Laughter the Best Medicine
Some decades ago, when late-night was funny, not like it is today, Johnny Carson had on his show a lady by the name of Mildred who collected Potato chips shaped like people, animals and other things. She proudly shows off her labor of love; she says, “This one looks like Bob Hope. It took me a long time to find a potato chip that looked like him.” About that time, Ed McMann distracts Mildred, getting her to look away. Johnny pulls a bowl of chips from under his desk, puts one in in his mouth and crunches down loud enough for Mildred to hear, and almost dies of a heart attack as she assumes he is eating her potato chip collection. Johnny and the audience laugh hysterically. One woman in the audience is crying with laughter. Johnny comes clean and admits, it was just a prank, and her potato chip collection is fine and intact.
After too many meetings, I get home late, throw my bag on the console, flip on the television, throw myself on the couch, and begin to channel-serf looking to watch late night funny television. Disappointingly it’s only political attacks; nothing funny about that. I think to myself, “Hey, where’s the funny stuff? Don’t ‘the funny’ people know they have an obligation to refresh a weary world? Proverbs 17:22, A merry heart does good like medicine, but a broken spirit dries the bones. I continue searching until I stop at a red head defending her spending habits to her Cuban husband. He says to her, “Lucy, you got some ‘splaning to do!” I think to myself, “ah…. Peaceful and honest humor” After a few laughs, I find myself calm and thinking, “all is right with the world!”

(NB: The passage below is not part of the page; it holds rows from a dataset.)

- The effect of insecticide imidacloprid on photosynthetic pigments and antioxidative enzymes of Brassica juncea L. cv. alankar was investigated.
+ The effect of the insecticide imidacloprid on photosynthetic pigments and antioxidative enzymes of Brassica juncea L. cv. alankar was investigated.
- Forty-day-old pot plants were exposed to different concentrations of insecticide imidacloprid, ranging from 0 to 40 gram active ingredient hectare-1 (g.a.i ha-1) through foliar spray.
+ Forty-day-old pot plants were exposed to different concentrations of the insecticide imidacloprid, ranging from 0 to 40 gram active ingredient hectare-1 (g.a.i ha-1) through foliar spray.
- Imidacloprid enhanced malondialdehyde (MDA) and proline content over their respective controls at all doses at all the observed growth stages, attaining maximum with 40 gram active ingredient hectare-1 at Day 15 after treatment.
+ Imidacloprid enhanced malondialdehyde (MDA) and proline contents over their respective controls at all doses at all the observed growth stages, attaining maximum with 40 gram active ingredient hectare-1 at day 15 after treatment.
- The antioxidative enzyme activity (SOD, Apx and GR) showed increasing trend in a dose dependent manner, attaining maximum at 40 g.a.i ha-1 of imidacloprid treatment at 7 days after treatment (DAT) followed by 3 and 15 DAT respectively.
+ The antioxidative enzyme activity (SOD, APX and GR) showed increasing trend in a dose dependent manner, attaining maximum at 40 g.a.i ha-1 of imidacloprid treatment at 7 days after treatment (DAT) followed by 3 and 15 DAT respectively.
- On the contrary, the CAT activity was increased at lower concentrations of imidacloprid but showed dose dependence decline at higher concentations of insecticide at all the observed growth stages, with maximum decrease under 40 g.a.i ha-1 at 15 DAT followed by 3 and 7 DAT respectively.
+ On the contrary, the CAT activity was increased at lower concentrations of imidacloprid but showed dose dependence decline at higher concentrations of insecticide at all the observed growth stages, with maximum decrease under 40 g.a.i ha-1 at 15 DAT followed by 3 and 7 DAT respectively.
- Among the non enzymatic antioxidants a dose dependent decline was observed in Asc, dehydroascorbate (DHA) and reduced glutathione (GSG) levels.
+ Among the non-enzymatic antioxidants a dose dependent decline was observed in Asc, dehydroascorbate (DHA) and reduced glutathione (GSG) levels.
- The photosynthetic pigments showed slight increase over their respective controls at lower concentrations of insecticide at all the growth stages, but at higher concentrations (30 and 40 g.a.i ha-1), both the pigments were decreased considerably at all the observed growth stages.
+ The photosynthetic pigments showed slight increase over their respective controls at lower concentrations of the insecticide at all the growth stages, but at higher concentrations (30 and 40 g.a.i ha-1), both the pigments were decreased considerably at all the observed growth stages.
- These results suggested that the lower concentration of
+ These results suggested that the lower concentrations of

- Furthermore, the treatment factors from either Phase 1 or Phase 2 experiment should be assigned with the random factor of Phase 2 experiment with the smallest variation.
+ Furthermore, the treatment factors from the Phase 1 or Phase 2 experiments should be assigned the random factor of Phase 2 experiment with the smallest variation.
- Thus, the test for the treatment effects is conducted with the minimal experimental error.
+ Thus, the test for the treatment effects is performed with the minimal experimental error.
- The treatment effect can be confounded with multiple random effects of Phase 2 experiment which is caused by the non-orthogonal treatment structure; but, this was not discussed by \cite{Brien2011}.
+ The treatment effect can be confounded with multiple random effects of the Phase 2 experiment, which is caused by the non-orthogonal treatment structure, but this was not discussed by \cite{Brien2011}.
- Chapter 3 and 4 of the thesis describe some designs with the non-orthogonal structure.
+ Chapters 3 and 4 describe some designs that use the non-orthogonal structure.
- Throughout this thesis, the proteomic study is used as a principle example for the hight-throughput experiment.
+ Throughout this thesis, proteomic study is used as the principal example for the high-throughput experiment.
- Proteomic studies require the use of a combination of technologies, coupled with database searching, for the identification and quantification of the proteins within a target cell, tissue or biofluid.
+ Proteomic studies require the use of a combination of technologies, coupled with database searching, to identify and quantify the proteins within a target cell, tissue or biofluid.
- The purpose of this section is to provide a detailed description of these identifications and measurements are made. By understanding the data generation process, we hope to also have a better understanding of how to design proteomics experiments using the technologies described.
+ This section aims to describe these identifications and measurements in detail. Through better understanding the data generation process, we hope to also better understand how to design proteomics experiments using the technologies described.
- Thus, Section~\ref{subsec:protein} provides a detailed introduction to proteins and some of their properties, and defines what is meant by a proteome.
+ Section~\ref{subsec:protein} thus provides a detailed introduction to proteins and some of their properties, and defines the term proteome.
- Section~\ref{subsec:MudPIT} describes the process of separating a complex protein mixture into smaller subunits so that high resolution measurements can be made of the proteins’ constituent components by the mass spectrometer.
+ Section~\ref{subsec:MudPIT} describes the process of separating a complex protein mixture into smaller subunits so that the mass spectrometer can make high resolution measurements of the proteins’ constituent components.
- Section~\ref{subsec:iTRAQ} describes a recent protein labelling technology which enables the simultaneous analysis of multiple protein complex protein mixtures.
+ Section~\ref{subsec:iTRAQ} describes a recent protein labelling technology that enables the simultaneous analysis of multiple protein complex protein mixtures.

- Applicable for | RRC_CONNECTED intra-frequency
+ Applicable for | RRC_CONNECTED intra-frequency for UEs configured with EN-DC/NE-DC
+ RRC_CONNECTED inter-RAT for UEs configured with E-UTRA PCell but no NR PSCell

It’s kind of sad that we have to go back to old Carol Burnett, Andy Griffith and Lucy shows to watch simple humor. I mean, even babies get humor! They bare their teeth and make noises just to make their parents laugh. Little kids are tremendously funny. Perhaps young children get it because they are not prideful yet, still innocent, and filled with a desire to please. They seem to know innately there is a connection between humor and truth.
The four-year-old I sometimes babysit comes up to me one day and says, “Suzanne, where do Bee’s eat their lunch?” I say, “I have no idea Broen, tell me where Bee’s eat their lunch.” Broen says, “Applebee’s, ha ha ha, get it…. Apple-Bees!” He leans in with a grin while stretching the last word out.
Maybe you have to be four years old to break out loud laughing; still, he is so cute that I want to squish him. Pretty much like Drew Barrymore’s first appearance on Johnny Carson, when she sits in this huge chair, feet dangling in the air and with a big dose of confidence says to Johnny, “you know it would be a lot easier to talk to you without my teeth.” She pulls out her bridge and then grins at the very shocked Johnny. The audience dies laughing.
Yes, Late-night television is not what it used to be, until it does, I will keep watching the reruns and not feel like I’m missing out, cause good old-fashioned humor is honest and goes well with some wine and a good bowl of potato chips.